RECORDED INFORMATION.
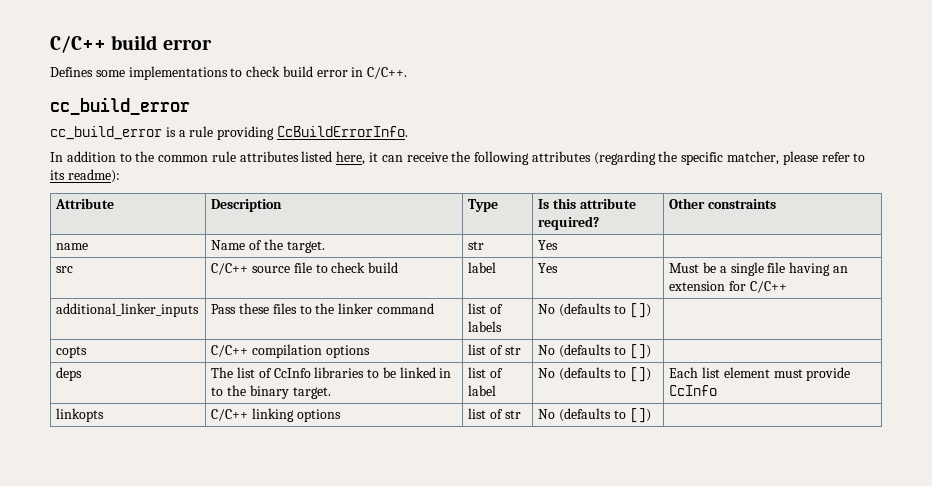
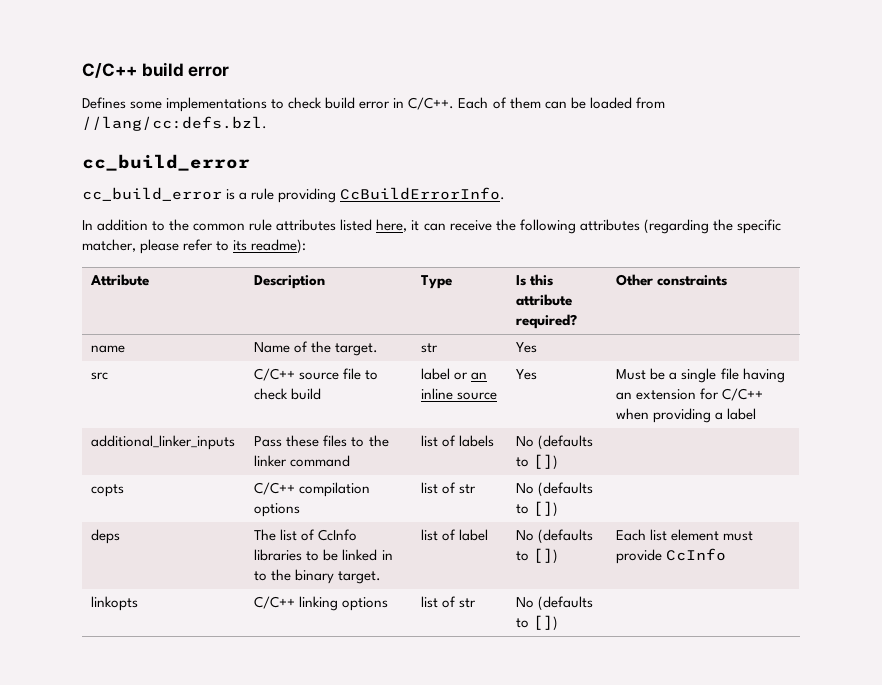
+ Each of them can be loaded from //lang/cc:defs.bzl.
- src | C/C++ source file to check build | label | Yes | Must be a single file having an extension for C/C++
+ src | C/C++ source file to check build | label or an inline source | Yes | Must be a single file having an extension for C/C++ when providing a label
---
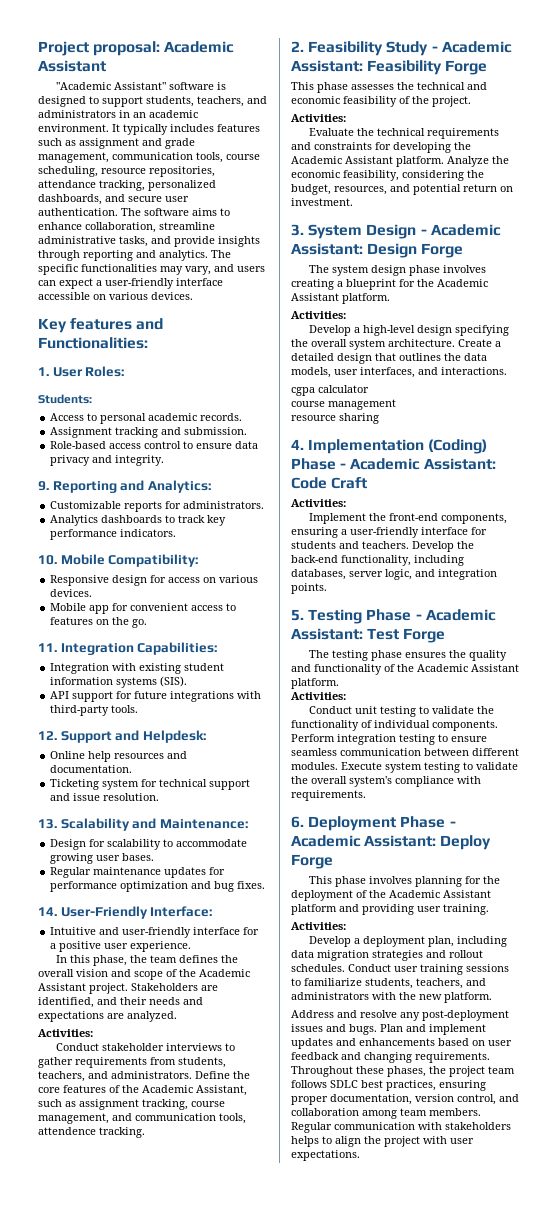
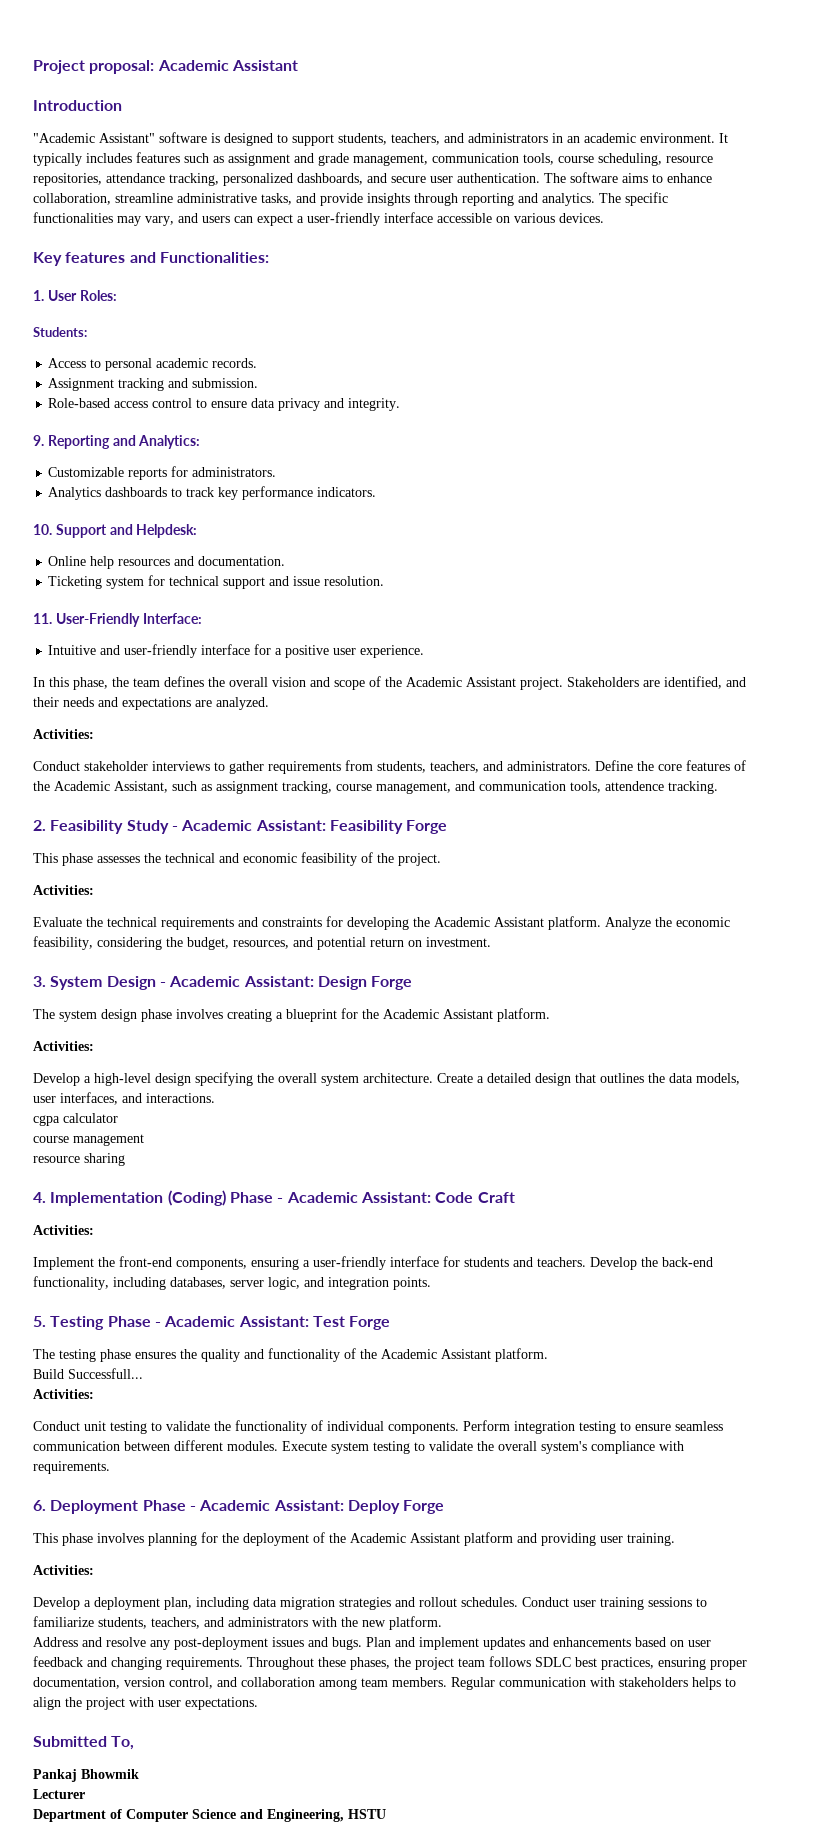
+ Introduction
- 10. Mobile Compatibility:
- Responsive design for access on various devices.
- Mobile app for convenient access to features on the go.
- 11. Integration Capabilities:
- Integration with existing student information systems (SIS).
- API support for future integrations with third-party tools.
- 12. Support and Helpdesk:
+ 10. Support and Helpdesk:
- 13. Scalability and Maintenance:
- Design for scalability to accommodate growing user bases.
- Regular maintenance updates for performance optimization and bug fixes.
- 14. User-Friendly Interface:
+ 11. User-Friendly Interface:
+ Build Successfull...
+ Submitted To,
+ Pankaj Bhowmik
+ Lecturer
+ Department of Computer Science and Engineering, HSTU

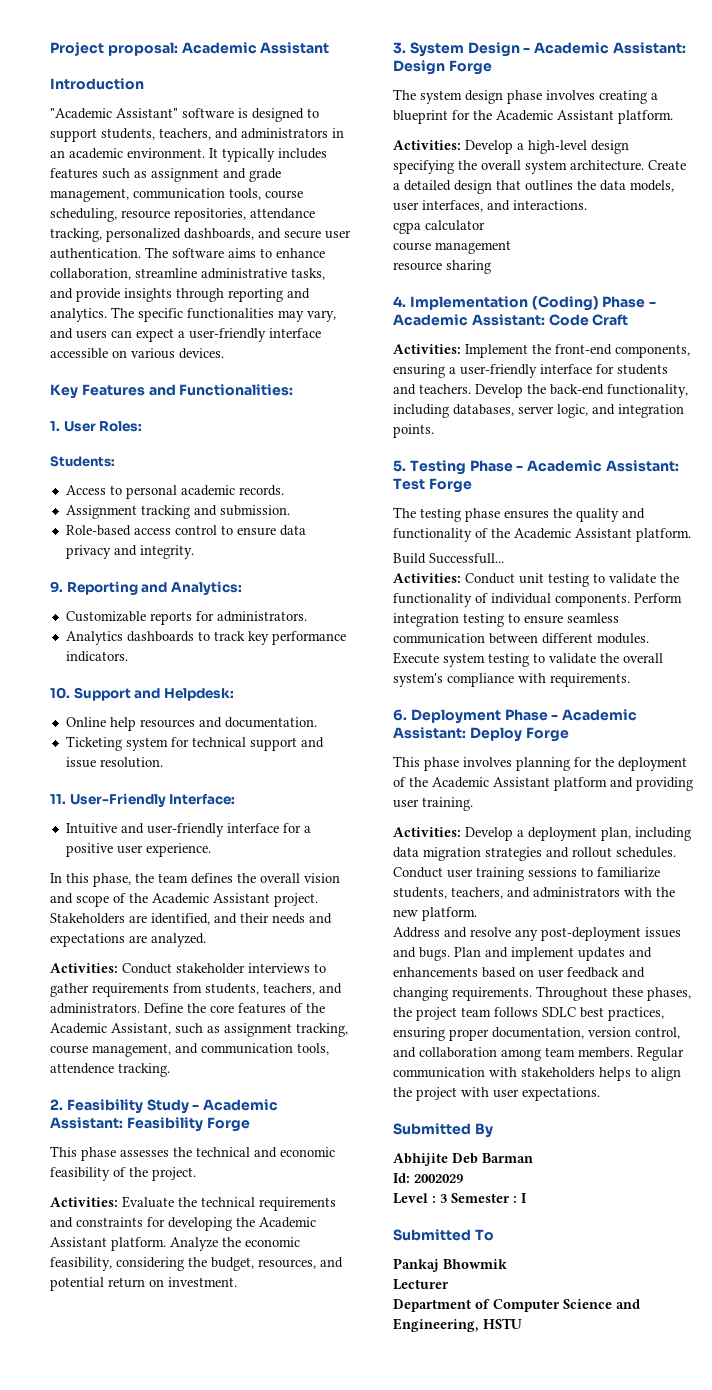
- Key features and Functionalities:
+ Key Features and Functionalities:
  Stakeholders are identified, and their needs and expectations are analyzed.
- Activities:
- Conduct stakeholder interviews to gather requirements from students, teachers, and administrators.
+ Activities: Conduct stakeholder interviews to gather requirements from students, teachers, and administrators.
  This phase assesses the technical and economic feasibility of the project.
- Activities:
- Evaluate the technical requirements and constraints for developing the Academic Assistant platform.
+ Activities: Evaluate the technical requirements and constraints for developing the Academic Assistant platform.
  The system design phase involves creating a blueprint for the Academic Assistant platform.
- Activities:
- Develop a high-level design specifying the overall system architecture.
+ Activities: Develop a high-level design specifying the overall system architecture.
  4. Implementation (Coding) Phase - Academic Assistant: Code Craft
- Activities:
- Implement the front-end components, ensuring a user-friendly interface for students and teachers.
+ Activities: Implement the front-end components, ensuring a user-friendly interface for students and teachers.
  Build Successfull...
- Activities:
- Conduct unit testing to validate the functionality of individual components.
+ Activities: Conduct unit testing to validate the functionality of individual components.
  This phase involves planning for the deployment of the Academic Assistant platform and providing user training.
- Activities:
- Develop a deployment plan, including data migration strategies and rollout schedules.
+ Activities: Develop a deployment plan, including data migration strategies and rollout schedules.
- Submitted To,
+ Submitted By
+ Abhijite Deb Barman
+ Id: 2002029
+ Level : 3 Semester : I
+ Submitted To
---
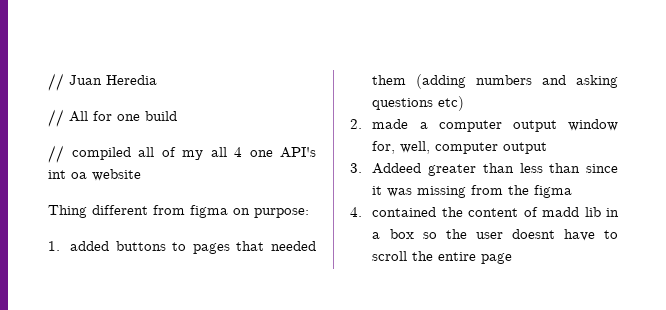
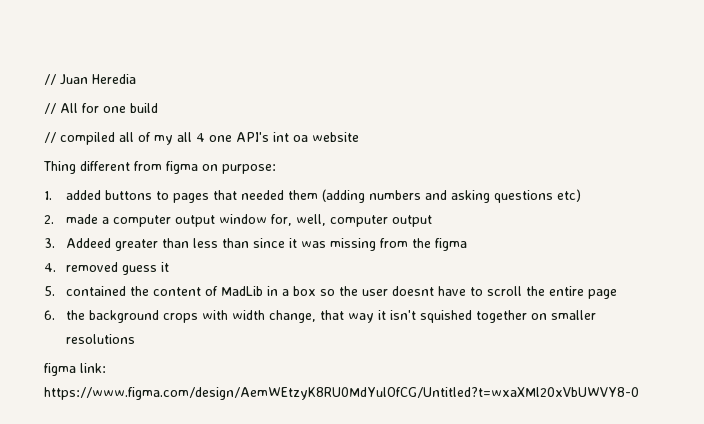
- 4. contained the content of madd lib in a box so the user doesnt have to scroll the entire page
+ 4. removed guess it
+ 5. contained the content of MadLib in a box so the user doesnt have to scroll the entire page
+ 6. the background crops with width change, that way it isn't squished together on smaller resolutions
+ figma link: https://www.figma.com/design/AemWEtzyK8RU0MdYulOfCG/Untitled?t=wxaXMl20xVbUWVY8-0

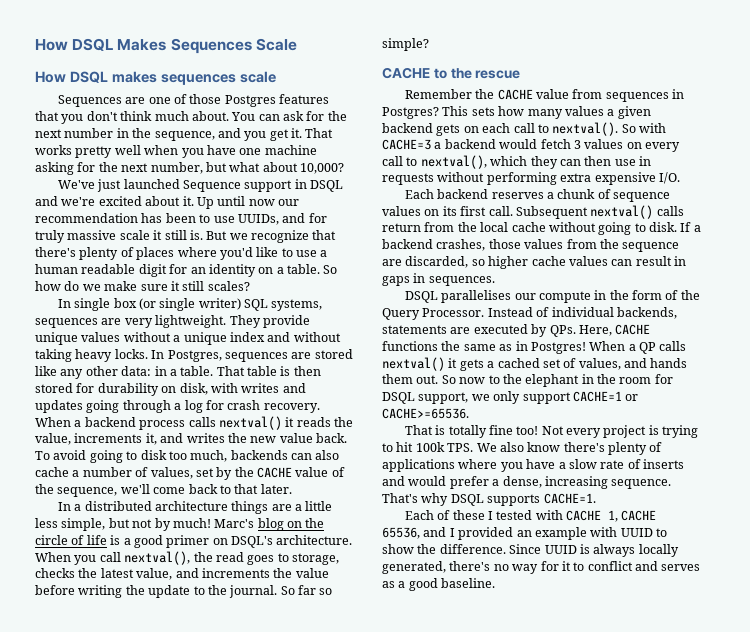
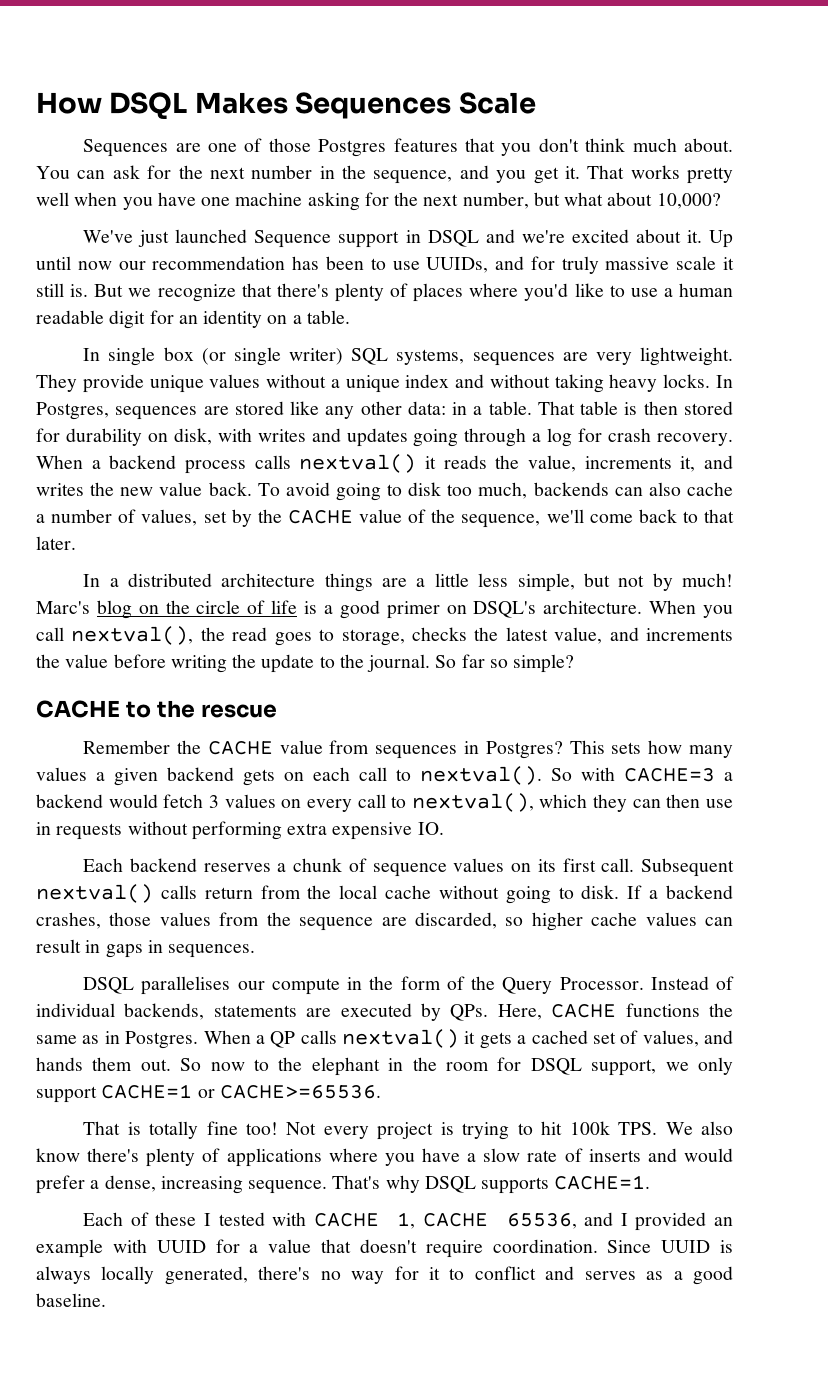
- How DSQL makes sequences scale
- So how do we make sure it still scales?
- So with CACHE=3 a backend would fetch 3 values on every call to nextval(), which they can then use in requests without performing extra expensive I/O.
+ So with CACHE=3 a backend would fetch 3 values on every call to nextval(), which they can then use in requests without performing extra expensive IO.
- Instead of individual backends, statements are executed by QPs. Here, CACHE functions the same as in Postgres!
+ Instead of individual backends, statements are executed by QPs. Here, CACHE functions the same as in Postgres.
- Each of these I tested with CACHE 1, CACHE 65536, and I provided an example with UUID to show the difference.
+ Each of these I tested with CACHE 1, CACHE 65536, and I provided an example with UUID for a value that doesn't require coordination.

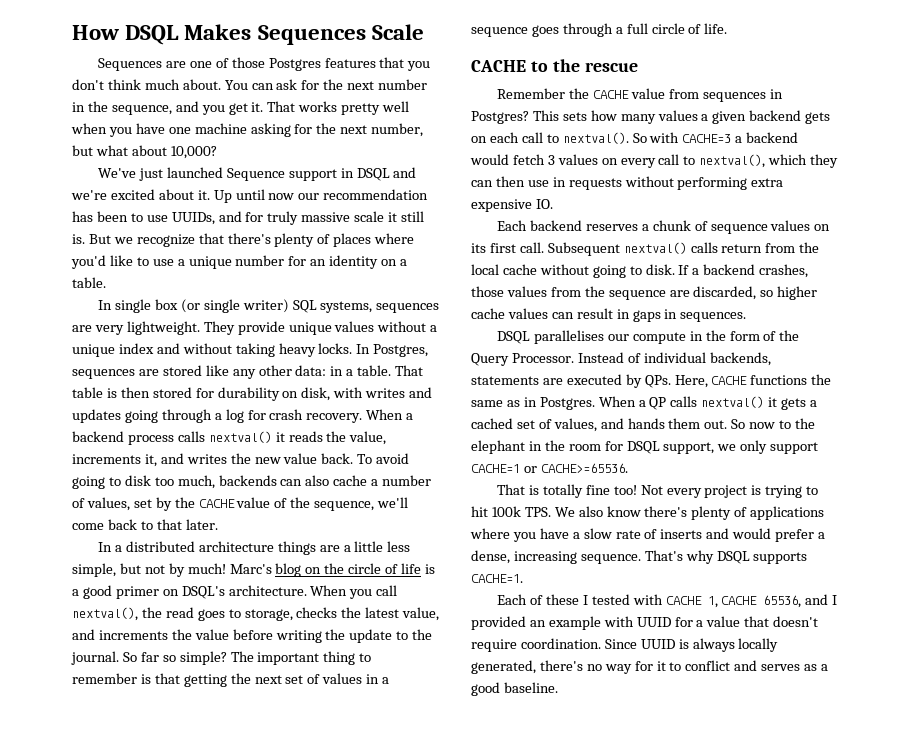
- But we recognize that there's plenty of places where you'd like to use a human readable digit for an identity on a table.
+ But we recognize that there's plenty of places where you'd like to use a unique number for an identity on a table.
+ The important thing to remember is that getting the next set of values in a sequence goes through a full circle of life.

EXERCISE PROMPT. Starting at the line above that contains "- So how do we make sure it still scales?", transcribe every line exactly through the line that contains "circle of life.", including that last one, and skip the pictures.

EXPECTED ANSWER.
- So how do we make sure it still scales?
- So with CACHE=3 a backend would fetch 3 values on every call to nextval(), which they can then use in requests without performing extra expensive I/O.
+ So with CACHE=3 a backend would fetch 3 values on every call to nextval(), which they can then use in requests without performing extra expensive IO.
- Instead of individual backends, statements are executed by QPs. Here, CACHE functions the same as in Postgres!
+ Instead of individual backends, statements are executed by QPs. Here, CACHE functions the same as in Postgres.
- Each of these I tested with CACHE 1, CACHE 65536, and I provided an example with UUID to show the difference.
+ Each of these I tested with CACHE 1, CACHE 65536, and I provided an example with UUID for a value that doesn't require coordination.

- But we recognize that there's plenty of places where you'd like to use a human readable digit for an identity on a table.
+ But we recognize that there's plenty of places where you'd like to use a unique number for an identity on a table.
+ The important thing to remember is that getting the next set of values in a sequence goes through a full circle of life.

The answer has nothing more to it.